Lab – Market Basket & Recommendations

Lab – Market Basket & Recommendations#

“Because your data deserves a shopping spree.” 🛒

🎯 Objective#

Build your own Market Basket Recommender — a system that tells customers:

“You bought X, you might also like Y (and probably don’t need Z… but who’s stopping you?)”

We’ll mix:

Collaborative Filtering (people like you bought…)
Content-Based Filtering (items similar to this…)
Association Rules (if-this-then-that magic…)

🧠 Setup#

Fire up your Jupyter Notebook and import the usual suspects:

import pandas as pd
from mlxtend.frequent_patterns import apriori, association_rules
from sklearn.metrics.pairwise import cosine_similarity

🧺 Step 1 – Create Your Mini Store#

Let’s make a pretend e-commerce dataset.

data = {
    'CustomerID': [1, 1, 2, 2, 3, 3, 4, 5],
    'Item': [
        'Laptop', 'Mouse',
        'Phone', 'Headphones',
        'Milk', 'Bread',
        'Milk',
        'Laptop'
    ]
}

df = pd.DataFrame(data)
df

CustomerID	Item
1	Laptop
1	Mouse
2	Phone
2	Headphones
3	Milk
3	Bread
4	Milk
5	Laptop

Nice — a perfect mix of tech geeks and breakfast lovers.

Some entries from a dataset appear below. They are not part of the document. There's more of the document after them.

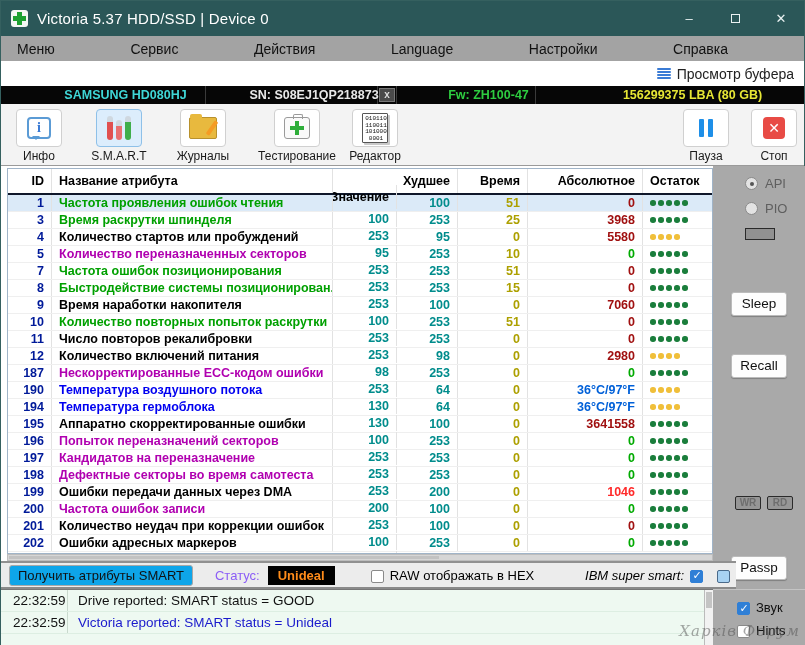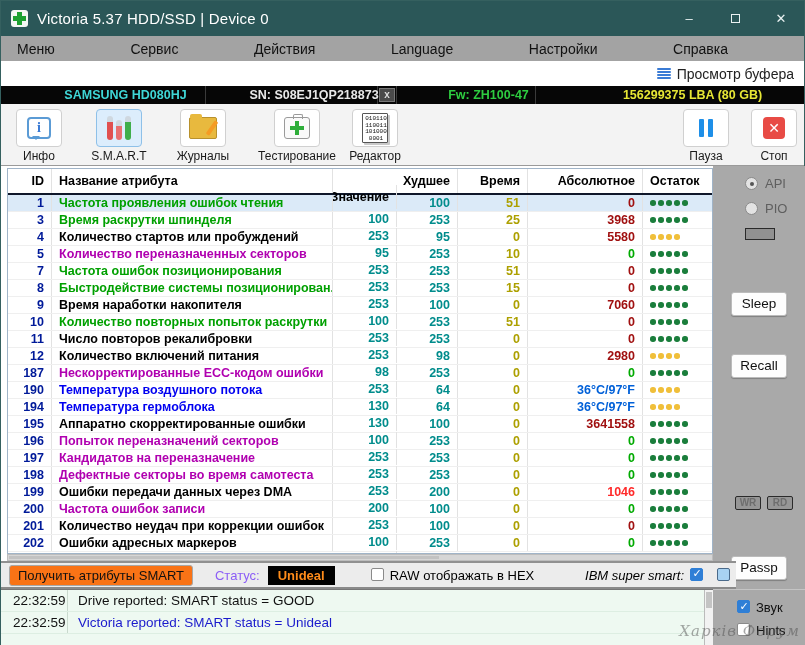--- a/index.html
+++ b/index.html
@@ -82,24 +82,24 @@
   .dot.green { background:#1b7e3c; }
   .dot.yellow { background:#f0bf3a; }
   .nm-green { color:#00a000; } .nm-magenta { color:#b000b0; } .nm-blue { color:#0000f0; } .nm-black { color:#000; }
   .rw-darkred { color:#a01010; } .rw-red { color:#ff2a2a; } .rw-green { color:#00aa00; } .rw-blue { color:#0060d8; }
 
   .hscroll { position:absolute; left:6px; top:553px; width:706px; height:7px; background:#d6d6d6; border:1px solid #bdbdbd; }
   .hscroll .thumb { position:absolute; left:1px; top:1px; height:3px; width:430px; background:#c2c2c2; }
 
   
   .statusbar { position:absolute; left:0; top:560px; width:735px; height:28px; background:#ececec; border-top:2px solid #909090; border-bottom:2px solid #8a8a8a; display:flex; align-items:center; gap:8px; padding-left:8px; z-index:5; }
-  .btn { background:#f97316; border:1px solid #a8a8a8; border-radius:3px; padding:2px 8px; font-size:13px; color:#111; }
+  .btn { background:#0ea5e9; border:1px solid #a8a8a8; border-radius:3px; padding:2px 8px; font-size:13px; color:#111; }
   .status-label { margin-left:14px; font-size:13px; color:#8b5cf6; }
   .status-value { background:#000000; color:#ff8c1a; font-weight:bold; font-size:13px; padding:2px 10px; }
-  .chk-row { display:flex; align-items:flex-start; gap:6px; }
+  .chk-row { display:flex; align-items:flex-end; gap:6px; }
   .checkbox { width:13px; height:13px; background:#fff; border:1px solid #8a8a8a; border-radius:2px; }
   .checkbox.checked { background:#2f7fd6; border-color:#2f7fd6; position:relative; }
   .checkbox.checked::after { content:"✓"; position:absolute; left:1.5px; top:-1.5px; color:#fff; font-size:11px; font-weight:bold; }
   .checkbox.bluefill { background:#a8d2f2; border:1px solid #4a6a8a; }
   .raw-chk { margin-left:28px; }
   .ibm-chk { margin-left:auto; margin-right:6px;font-style:italic; }
 
   
   .log { position:absolute; left:0; top:588px; width:712px; height:57px; background:#eef9f1; border-top:1px solid #777; }
   .log-line { display:flex; height:22px; align-items:center; border-bottom:1px solid #ddeee2; font-size:13.5px; }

🧮 Step 2 – Association Rules Magic#

basket = pd.get_dummies(df.set_index('CustomerID')['Item']).groupby(level=0).sum()
frequent_items = apriori(basket, min_support=0.2, use_colnames=True)
rules = association_rules(frequent_items, metric='lift', min_threshold=1)
rules[['antecedents', 'consequents', 'support', 'confidence', 'lift']]

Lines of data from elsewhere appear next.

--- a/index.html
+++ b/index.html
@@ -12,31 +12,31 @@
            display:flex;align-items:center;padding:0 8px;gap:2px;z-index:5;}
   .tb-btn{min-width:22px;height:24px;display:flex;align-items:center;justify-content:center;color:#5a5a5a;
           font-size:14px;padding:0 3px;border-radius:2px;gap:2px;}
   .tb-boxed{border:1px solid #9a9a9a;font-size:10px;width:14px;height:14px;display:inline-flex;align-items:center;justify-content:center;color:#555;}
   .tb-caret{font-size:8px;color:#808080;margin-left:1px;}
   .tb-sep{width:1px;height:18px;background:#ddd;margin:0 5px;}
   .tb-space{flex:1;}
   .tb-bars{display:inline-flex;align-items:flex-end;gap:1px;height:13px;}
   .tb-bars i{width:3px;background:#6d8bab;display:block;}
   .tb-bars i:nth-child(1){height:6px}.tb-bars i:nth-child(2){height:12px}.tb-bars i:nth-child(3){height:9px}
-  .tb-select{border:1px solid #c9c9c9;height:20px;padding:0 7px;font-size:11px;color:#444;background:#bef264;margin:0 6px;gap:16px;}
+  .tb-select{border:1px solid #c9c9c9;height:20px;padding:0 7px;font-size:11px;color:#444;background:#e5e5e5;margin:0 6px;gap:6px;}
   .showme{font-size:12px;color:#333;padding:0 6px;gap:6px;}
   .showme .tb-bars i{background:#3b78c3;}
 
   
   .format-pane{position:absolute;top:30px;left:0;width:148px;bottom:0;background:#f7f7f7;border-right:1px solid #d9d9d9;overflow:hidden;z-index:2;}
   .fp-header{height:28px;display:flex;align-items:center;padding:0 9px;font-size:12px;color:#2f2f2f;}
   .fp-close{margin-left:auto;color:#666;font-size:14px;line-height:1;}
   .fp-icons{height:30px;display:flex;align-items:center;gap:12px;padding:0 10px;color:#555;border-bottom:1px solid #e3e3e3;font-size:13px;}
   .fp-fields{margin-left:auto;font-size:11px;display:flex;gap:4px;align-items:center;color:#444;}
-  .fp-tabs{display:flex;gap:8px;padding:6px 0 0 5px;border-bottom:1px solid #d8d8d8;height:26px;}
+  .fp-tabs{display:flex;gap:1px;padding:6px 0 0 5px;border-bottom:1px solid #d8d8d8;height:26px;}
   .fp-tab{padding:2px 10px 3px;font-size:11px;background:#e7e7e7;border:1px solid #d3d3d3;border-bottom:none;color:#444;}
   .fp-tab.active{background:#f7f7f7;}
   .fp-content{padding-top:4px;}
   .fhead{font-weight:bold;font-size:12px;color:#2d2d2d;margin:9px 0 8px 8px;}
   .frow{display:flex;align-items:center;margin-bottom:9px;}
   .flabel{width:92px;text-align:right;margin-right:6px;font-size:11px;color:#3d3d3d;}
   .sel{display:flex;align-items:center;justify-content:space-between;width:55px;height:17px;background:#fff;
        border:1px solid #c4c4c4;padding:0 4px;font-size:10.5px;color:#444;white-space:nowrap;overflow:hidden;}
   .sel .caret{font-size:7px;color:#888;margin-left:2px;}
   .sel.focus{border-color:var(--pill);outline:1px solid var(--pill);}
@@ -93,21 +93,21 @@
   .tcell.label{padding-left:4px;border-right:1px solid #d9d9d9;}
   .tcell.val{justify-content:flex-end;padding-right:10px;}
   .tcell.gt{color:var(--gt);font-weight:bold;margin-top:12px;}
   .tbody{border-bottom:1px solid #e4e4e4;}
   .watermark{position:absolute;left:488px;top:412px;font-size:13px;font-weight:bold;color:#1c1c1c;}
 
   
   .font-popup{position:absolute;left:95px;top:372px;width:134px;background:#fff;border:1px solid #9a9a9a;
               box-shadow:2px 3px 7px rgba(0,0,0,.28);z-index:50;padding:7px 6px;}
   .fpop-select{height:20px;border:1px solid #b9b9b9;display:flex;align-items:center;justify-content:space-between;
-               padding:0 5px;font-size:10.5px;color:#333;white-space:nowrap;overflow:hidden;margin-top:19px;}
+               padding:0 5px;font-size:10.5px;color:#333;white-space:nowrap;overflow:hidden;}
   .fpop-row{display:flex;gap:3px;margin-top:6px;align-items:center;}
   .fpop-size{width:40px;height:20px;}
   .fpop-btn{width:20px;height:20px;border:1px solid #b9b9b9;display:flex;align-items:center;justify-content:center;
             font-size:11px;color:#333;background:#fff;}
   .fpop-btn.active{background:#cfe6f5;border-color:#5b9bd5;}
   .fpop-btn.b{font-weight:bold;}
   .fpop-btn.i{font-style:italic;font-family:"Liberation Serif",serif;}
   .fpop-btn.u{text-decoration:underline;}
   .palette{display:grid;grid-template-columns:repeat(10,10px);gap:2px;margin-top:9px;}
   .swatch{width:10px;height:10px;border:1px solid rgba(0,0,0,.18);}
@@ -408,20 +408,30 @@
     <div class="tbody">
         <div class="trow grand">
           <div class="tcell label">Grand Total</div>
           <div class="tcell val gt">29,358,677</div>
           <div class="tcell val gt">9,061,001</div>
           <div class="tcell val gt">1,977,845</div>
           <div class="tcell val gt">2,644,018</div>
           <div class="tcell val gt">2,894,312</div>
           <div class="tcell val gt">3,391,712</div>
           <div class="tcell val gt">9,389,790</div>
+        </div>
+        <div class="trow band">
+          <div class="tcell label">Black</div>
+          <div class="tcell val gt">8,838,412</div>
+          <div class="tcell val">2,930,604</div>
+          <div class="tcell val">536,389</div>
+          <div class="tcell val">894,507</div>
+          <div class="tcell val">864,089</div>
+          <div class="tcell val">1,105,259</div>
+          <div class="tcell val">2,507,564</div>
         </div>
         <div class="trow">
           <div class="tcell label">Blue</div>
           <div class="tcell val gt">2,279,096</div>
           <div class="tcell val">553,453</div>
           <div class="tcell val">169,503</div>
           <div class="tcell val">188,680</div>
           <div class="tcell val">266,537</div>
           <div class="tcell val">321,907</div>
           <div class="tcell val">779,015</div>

If your rule shows {Milk} → {Bread}, congratulations — your grocery recommender now understands carbohydrates 🍞🥛

🤝 Step 3 – Collaborative Filtering (Mini Edition)#

Let’s simulate user-item preferences:

import numpy as np

ratings = pd.DataFrame({
    'User1': [5, 4, np.nan, 3],
    'User2': [4, np.nan, 5, 2],
    'User3': [np.nan, 4, 4, np.nan]
}, index=['Laptop', 'Mouse', 'Phone', 'Headphones'])

similarity = pd.DataFrame(
    cosine_similarity(ratings.fillna(0)),
    index=ratings.index, columns=ratings.index
)

similarity

See which products are “best buddies.” If Laptop and Mouse have a high similarity score → your recommender nods wisely. 🧠💻🐭

🧩 Step 4 – Content-Based Filtering (Optional Spice)#

You can also compare product features instead of ratings:

features = pd.DataFrame({
    'Item': ['Laptop', 'Mouse', 'Phone', 'Headphones'],
    'Category': ['Electronics', 'Electronics', 'Electronics', 'Electronics'],
    'Wireless': [0, 1, 1, 1]
})

Compute similarities between feature vectors to recommend similar items. Your model now says:

“If you like wireless headphones, you’ll love wireless regret when they run out of battery.” 🔋😅

💡 Step 5 – Combine the Insights#

Fuse the power of:

Collaborative Filtering: What similar users bought
Content-Based: What similar items exist
Association Rules: What items co-occur frequently

🎯 Business logic:

Recommend from collaborative filtering first.
Fill gaps using content-based similarity.
Add “bonus” suggestions from association rules.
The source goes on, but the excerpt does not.